Amid partisan battles over President Trump's cabinet nominees, Republican congressional leaders are threatening to make members work weekends to get the president's confirmations finalized. While these threats largely are a response to Democratic stalling tactics, expanding Congress' work week actually would be a good idea from a policy perspective, as well.
The last several decades have seen an immense growth in the size and scope of the federal bureaucracy, all at a time in which congressional capacity and oversight have dwindled.
Currently, the executive branch comprises 180 agencies with 4.1 million employees and a yearly budget of $3.9 trillion. For comparison, Congress and its support staff max out at a mere 30,000 employees and a fraction of the executive branch budget: $4.5 billion.
The discrepancy can be seen in the amount of legislative activity each branch engages in: Agencies issue 4,000 new rules annually, whereas Congress is often lucky to pass 50 significant laws in a year.
As a result, a severe knowledge gap has developed between these two supposedly co-equal branches of government. House members are elected to two-year terms and senators to six-year terms, and all are expected to oversee and manage executive agency officials who have spent their entire careers embedded in the nitty-gritty policy minutiae of everything from financial regulation to nuclear safety.

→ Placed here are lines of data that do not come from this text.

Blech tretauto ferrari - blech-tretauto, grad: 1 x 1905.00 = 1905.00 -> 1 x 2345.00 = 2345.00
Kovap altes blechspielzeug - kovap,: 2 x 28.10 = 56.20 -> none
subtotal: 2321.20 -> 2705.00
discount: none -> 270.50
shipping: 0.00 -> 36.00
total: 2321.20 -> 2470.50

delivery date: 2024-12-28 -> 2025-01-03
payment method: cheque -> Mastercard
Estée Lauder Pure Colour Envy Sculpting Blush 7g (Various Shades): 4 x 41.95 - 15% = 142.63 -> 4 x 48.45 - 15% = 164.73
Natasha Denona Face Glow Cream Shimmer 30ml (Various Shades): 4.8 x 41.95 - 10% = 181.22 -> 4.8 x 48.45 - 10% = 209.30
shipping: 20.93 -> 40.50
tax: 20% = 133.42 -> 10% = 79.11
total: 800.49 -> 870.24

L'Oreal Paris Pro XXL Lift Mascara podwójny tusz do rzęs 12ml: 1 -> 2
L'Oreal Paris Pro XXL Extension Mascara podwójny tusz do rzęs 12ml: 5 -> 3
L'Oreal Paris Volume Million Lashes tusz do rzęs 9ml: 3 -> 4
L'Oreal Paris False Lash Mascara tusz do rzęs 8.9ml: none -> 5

As a result, congressional "oversight" too often devolves into politically charged hearings hastily convened in the immediate aftermath of some government scandal. Far rarer are the inquiries that see deliberative legislators tracking the day-to-day functioning of administrative agencies.

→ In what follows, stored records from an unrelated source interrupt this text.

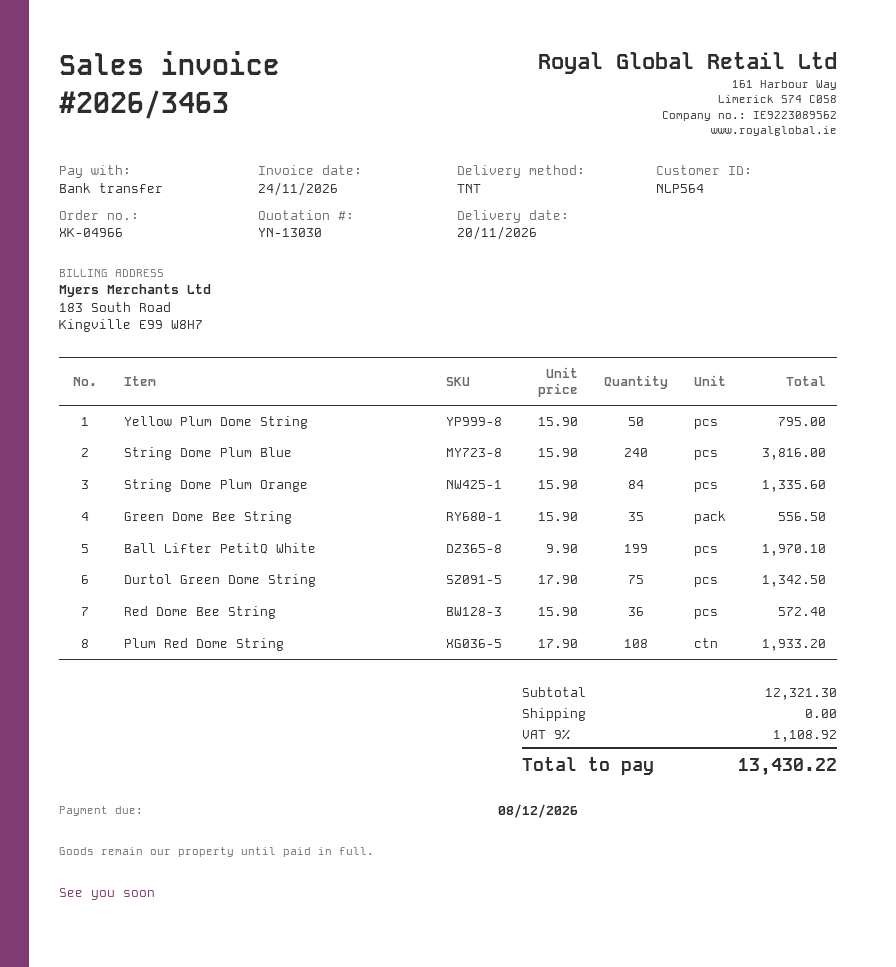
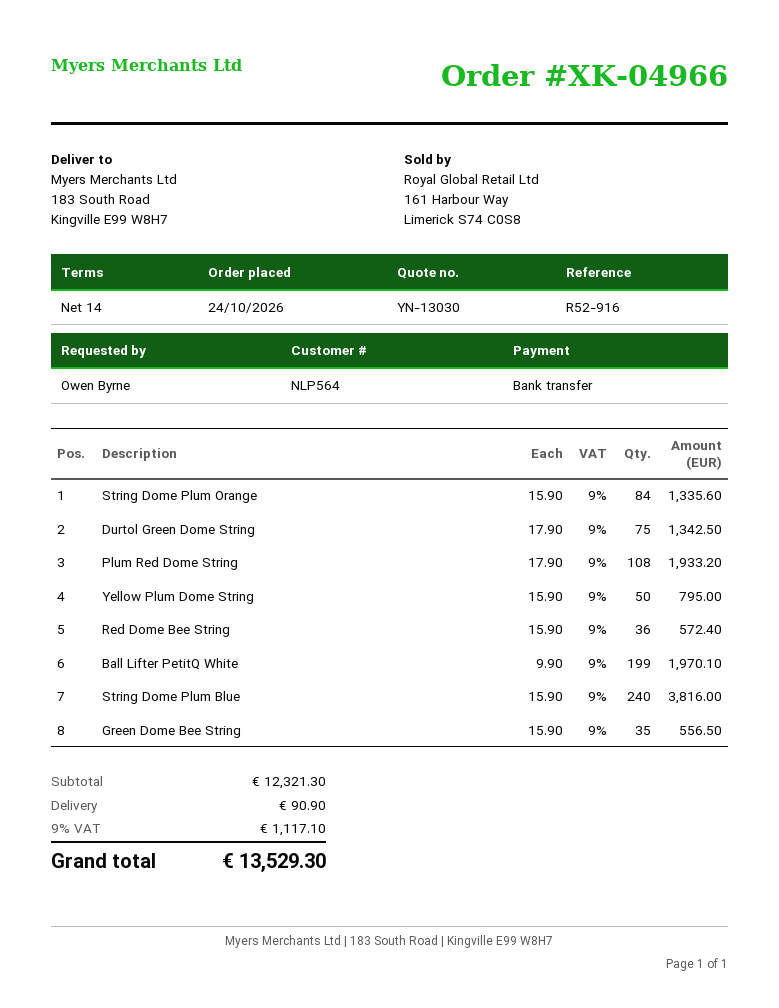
shipping: 0.00 -> 90.90
tax: 9% = 1108.92 -> 9% = 1117.10
total: 13430.22 -> 13529.30

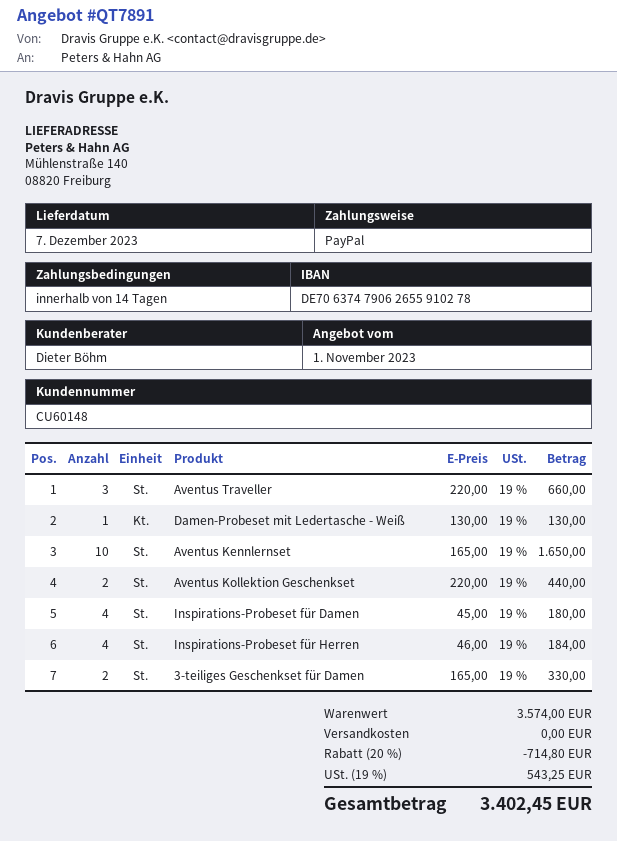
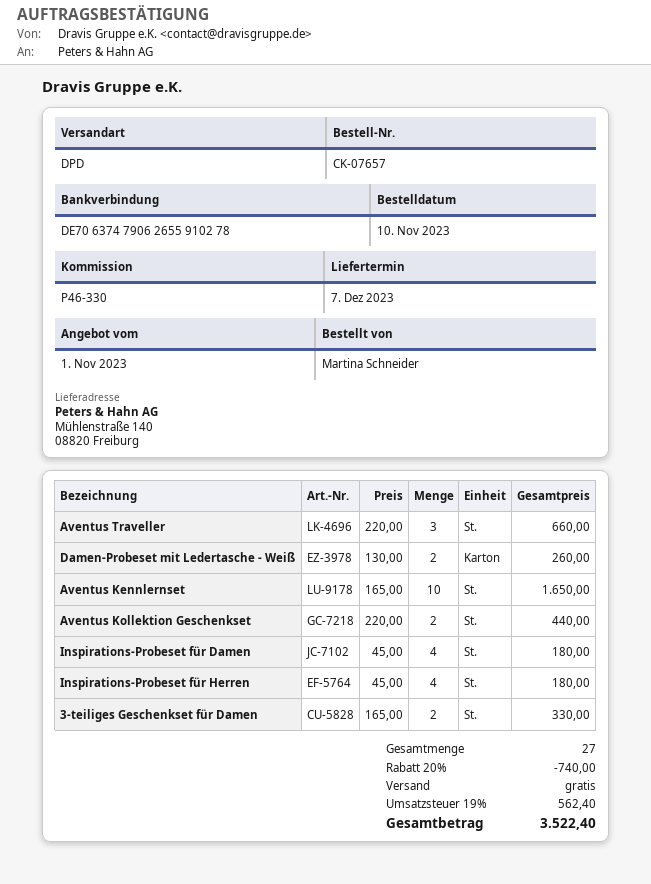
Damen-Probeset mit Ledertasche - Weiß: 1 x 130.00 = 130.00 -> 2 x 130.00 = 260.00
Inspirations-Probeset für Herren: 4 x 46.00 = 184.00 -> 4 x 45.00 = 180.00
discount: 20% = 714.80 -> 20% = 740.00
tax: 19% = 543.25 -> 19% = 562.40
total: 3402.45 -> 3522.40

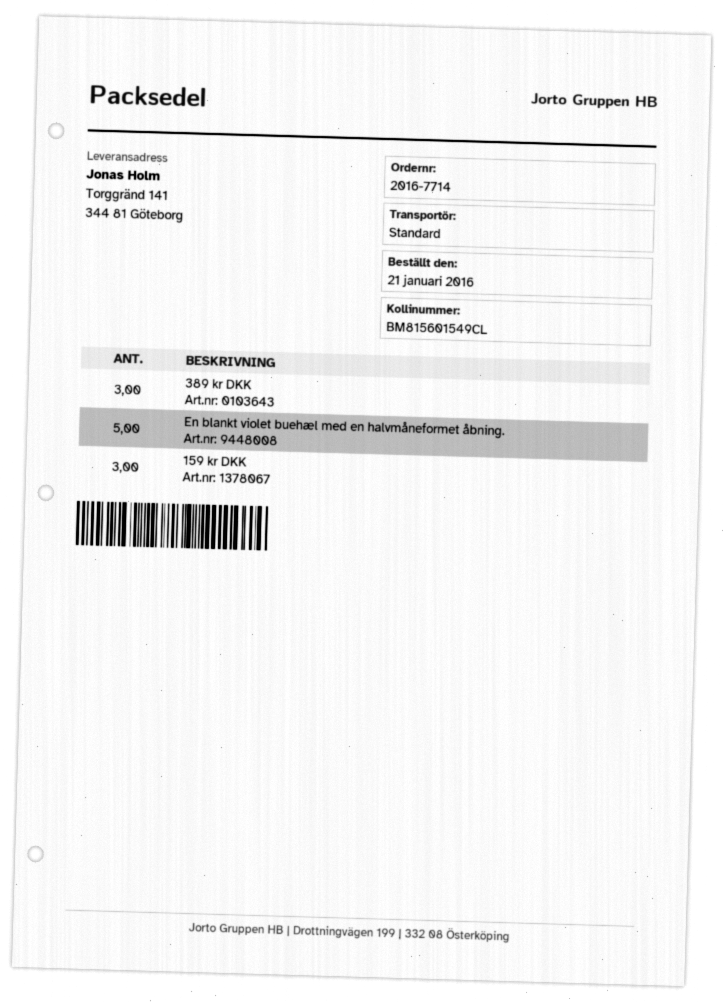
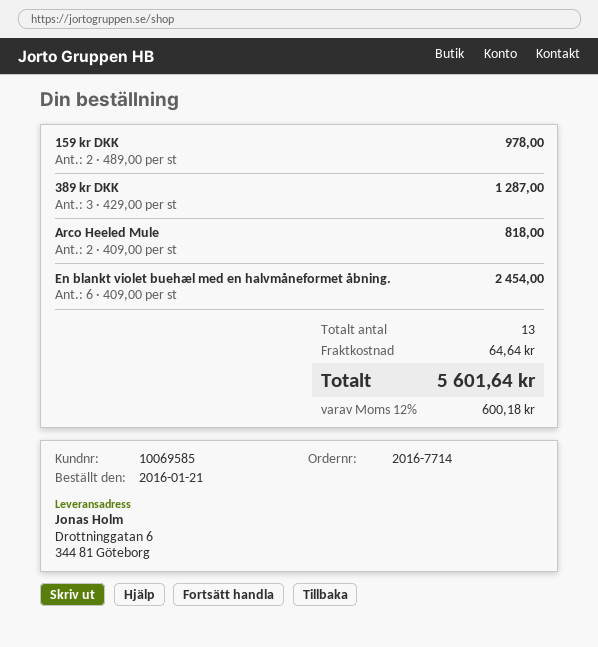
ship to: Torggränd 141, 344 81 Göteborg -> Drottninggatan 6, 344 81 Göteborg
En blankt violet buehæl med en halvmåneformet åbning.: 5 -> 6
159 kr DKK: 3 -> 2
Arco Heeled Mule: none -> 2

Congress' current work schedule only exacerbates this problem.
Compared to the executive branch's "perpetual motion machine" — in which agencies function 52 weeks a year and are constantly pumping out new regulations — Congress continues to convene on a Tuesday-through-Thursday schedule in which its members are only in Washington for about one-third of the year.
According to the Bipartisan Policy Center's Healthy Congress Index, the number of working days in Congress has declined significantly in recent years. House of Representative working days fell from 247 in 1995 to 227 in 2015, and Senate working days fell from 320 to 262. Both chambers fall far short of the 330 days the center recommends for a healthy Congress.
Worse yet, congressional members and staff are often forced to dedicate disproportionate time toward meeting with constituents, raising money or working in home-state district offices, rather than studying policy issues in Washington. No doubt part of the reason for this is fear of being seen as "out of touch" if they spend too much time in Washington. But at a time when Congress' approval ratings are at all-time lows, it seems clear that voters would look favorably on a more productive and engaged Congress.
To fix the problem, Congress needs to dispense with the fiction of the amateur legislator who, Cincinnatus-style, can lay down his plow and swoop into Washington for three days a week and "govern with pure horse-sense." Congressmen cannot be expected to exercise effective oversight when they lack the time and resources to study the complex regulatory systems they are charged with monitoring.
Congress should instead commit to a more rigorous work schedule: something along the lines of working five days a week for three weeks out of every five. To be sure, Congress won't be able to fix all its problems by simply extending its workweek (it also should consider expanding its support staff) but doing so would be a good down payment on further reforms.
Asking employees to increase their workload or time spent at the office is never an easy sell, but Congress has a constitutional duty to reassert its role as our country's first branch of government. Working longer weeks in an effort to better check the ever-growing federal bureaucracy would be a good place to start.